▶ **What the exercise asks**
State how many lines in the entries below contain "banks". Write nothing but the number.

▶ **Records to process**
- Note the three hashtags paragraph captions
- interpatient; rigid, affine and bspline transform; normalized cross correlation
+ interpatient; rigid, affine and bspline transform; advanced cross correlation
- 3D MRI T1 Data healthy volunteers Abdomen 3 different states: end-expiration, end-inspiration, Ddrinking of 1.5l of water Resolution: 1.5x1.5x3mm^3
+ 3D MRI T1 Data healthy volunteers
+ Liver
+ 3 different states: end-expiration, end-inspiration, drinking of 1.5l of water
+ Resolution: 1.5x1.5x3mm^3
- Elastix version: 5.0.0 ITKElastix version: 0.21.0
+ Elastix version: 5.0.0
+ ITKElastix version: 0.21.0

==

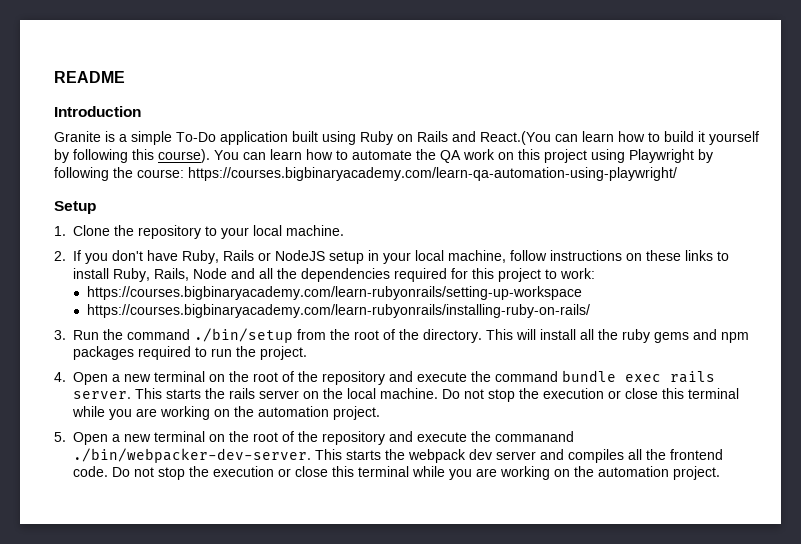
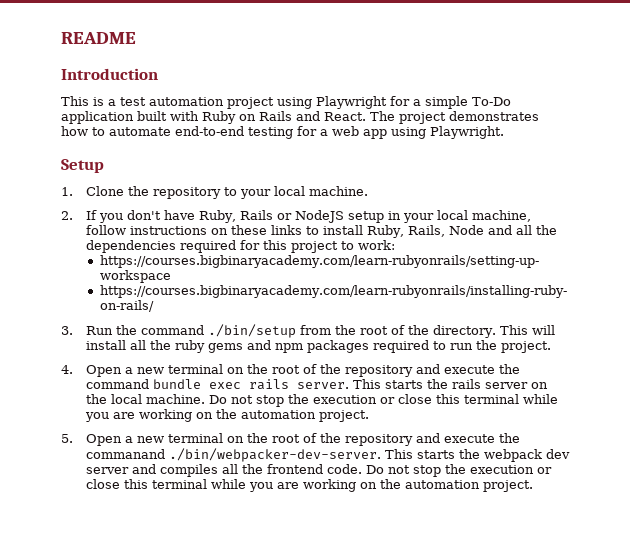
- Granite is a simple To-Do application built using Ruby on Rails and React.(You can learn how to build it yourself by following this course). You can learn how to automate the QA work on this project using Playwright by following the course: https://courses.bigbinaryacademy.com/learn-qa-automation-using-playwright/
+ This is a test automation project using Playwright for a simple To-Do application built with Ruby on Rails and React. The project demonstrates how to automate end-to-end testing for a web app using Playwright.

...

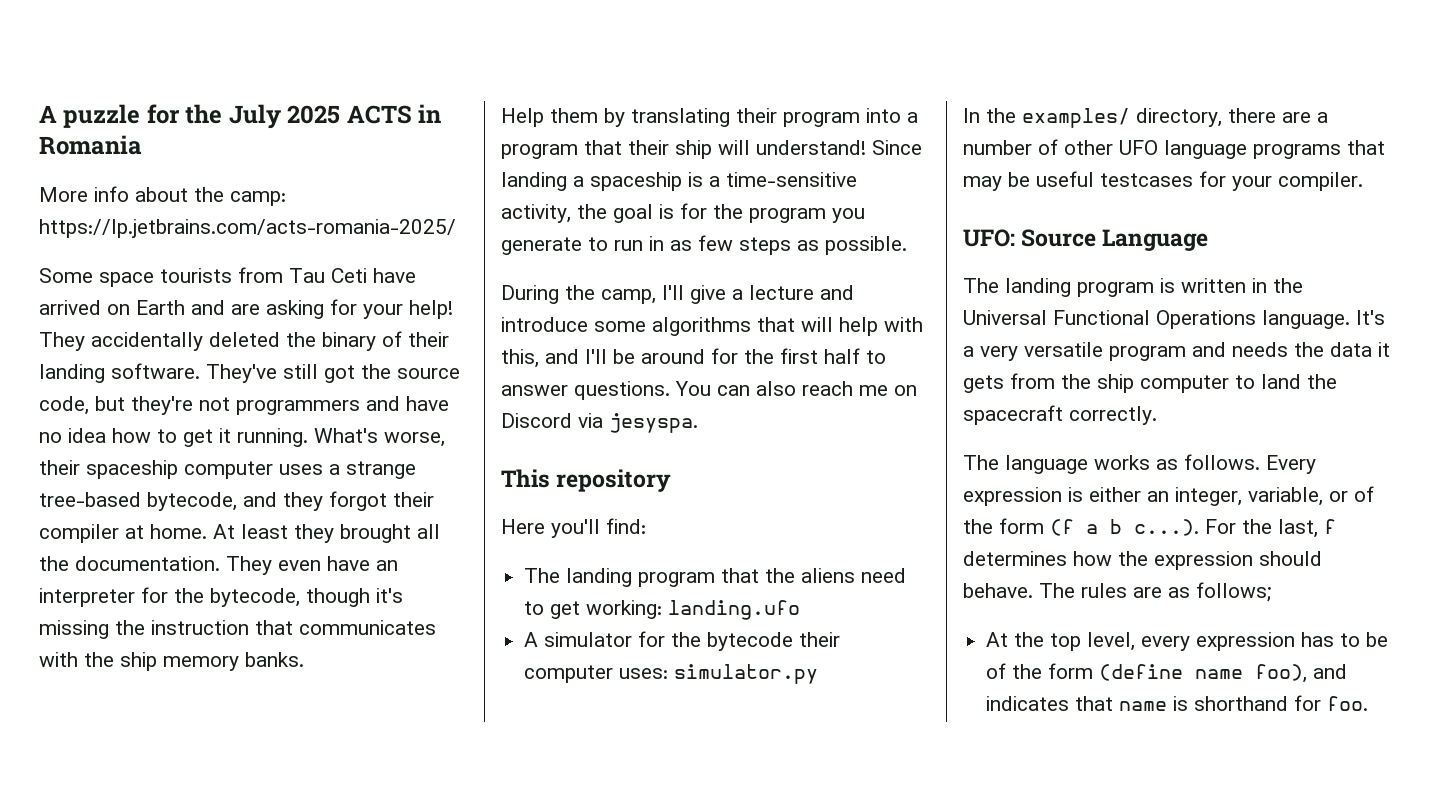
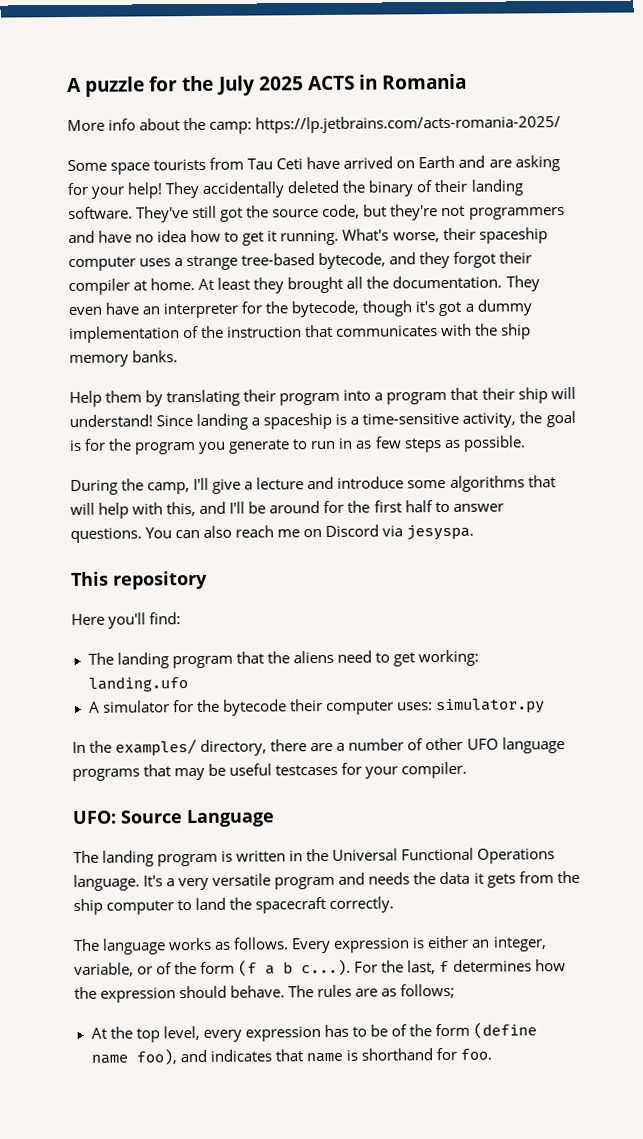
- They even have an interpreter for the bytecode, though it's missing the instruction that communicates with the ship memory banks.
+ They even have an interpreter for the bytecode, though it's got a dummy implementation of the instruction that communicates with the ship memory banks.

▶ **Completed task**
2